DATASET RECORDS
*** Block opens ***
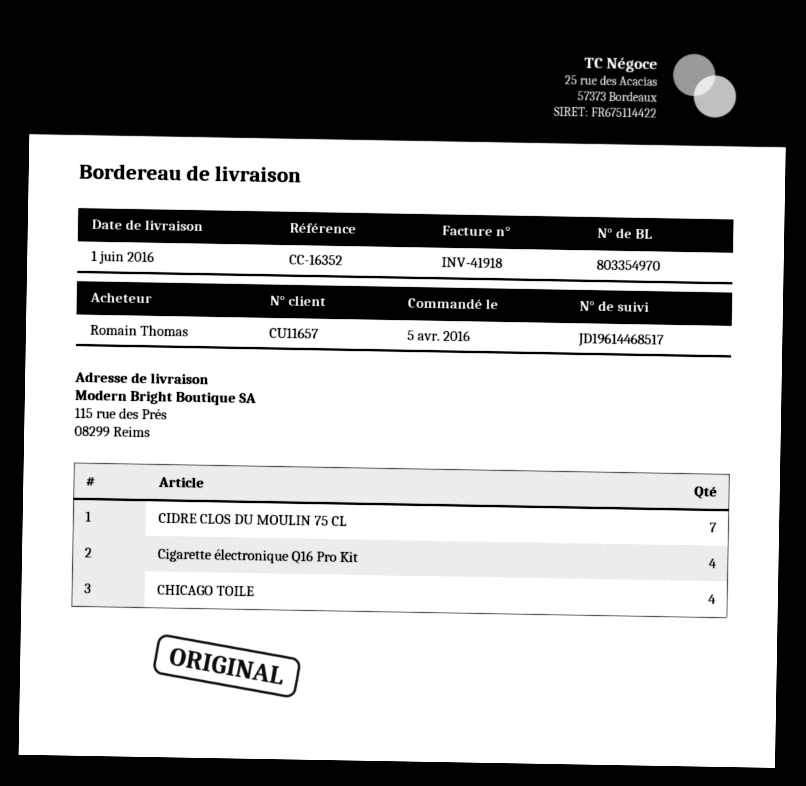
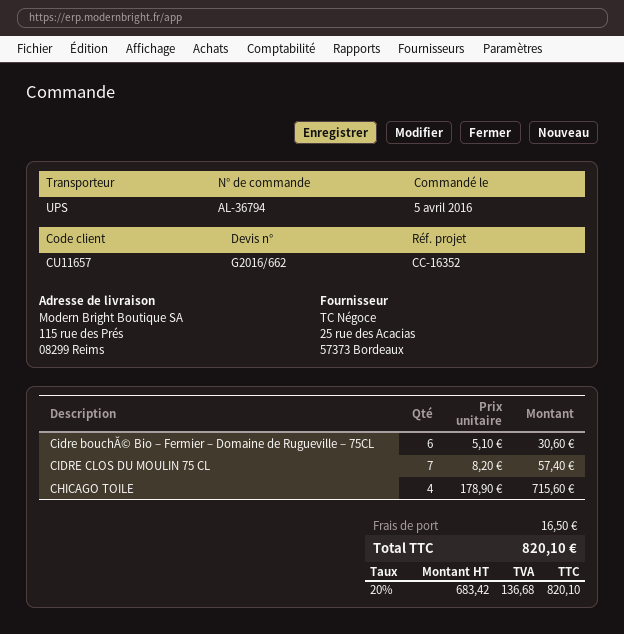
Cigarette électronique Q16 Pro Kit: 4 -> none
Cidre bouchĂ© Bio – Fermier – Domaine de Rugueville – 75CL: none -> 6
*** Block closes ***
*** Block opens ***
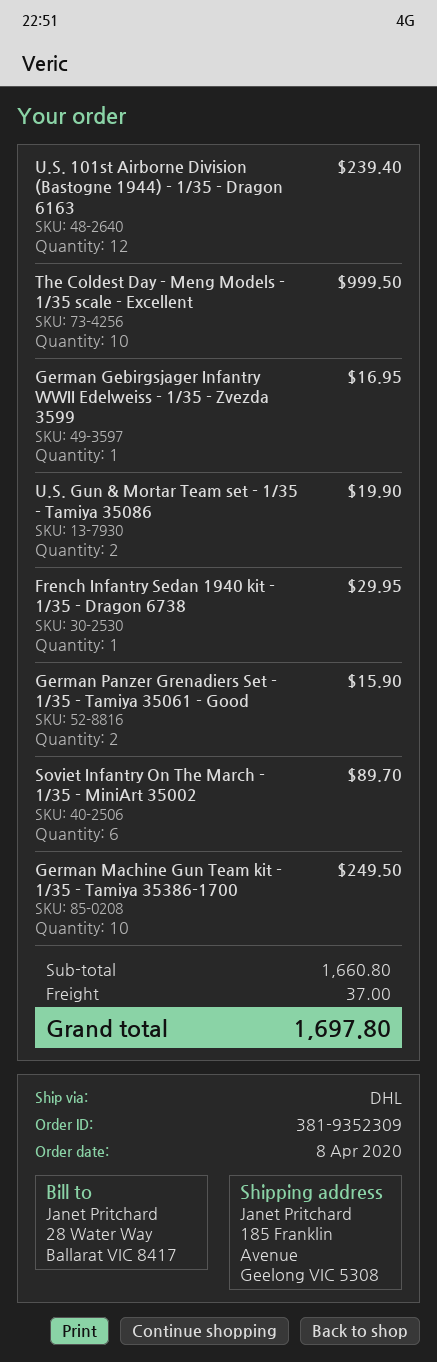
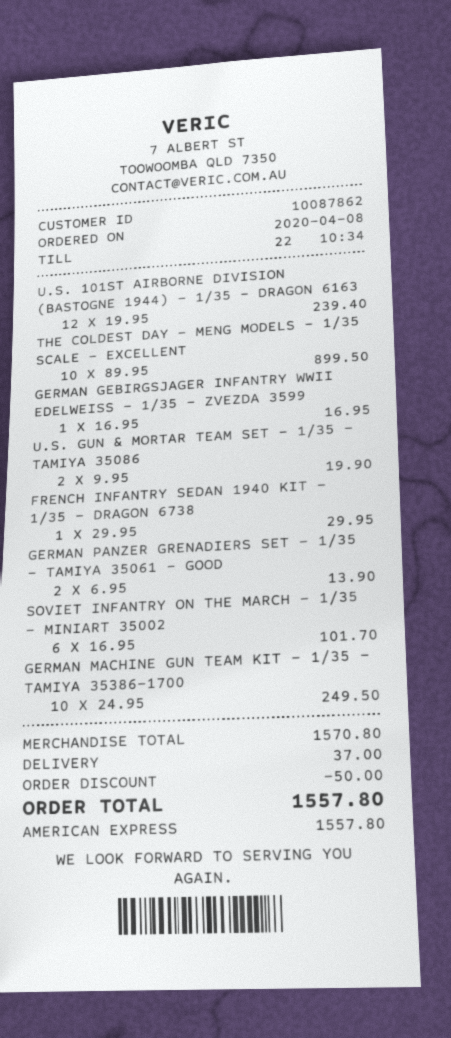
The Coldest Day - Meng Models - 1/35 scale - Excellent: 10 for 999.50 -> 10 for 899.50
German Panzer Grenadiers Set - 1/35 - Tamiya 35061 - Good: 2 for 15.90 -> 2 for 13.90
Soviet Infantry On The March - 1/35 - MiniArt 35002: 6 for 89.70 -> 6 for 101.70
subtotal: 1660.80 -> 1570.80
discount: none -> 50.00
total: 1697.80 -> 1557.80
*** Block closes ***
Look above for the line holding "subtotal: 1660.80 -> 1570.80". Print it and every line after it, exactly, through the line holding "total: 1697.80 -> 1557.80".

EXERCISE OUTPUT
subtotal: 1660.80 -> 1570.80
discount: none -> 50.00
total: 1697.80 -> 1557.80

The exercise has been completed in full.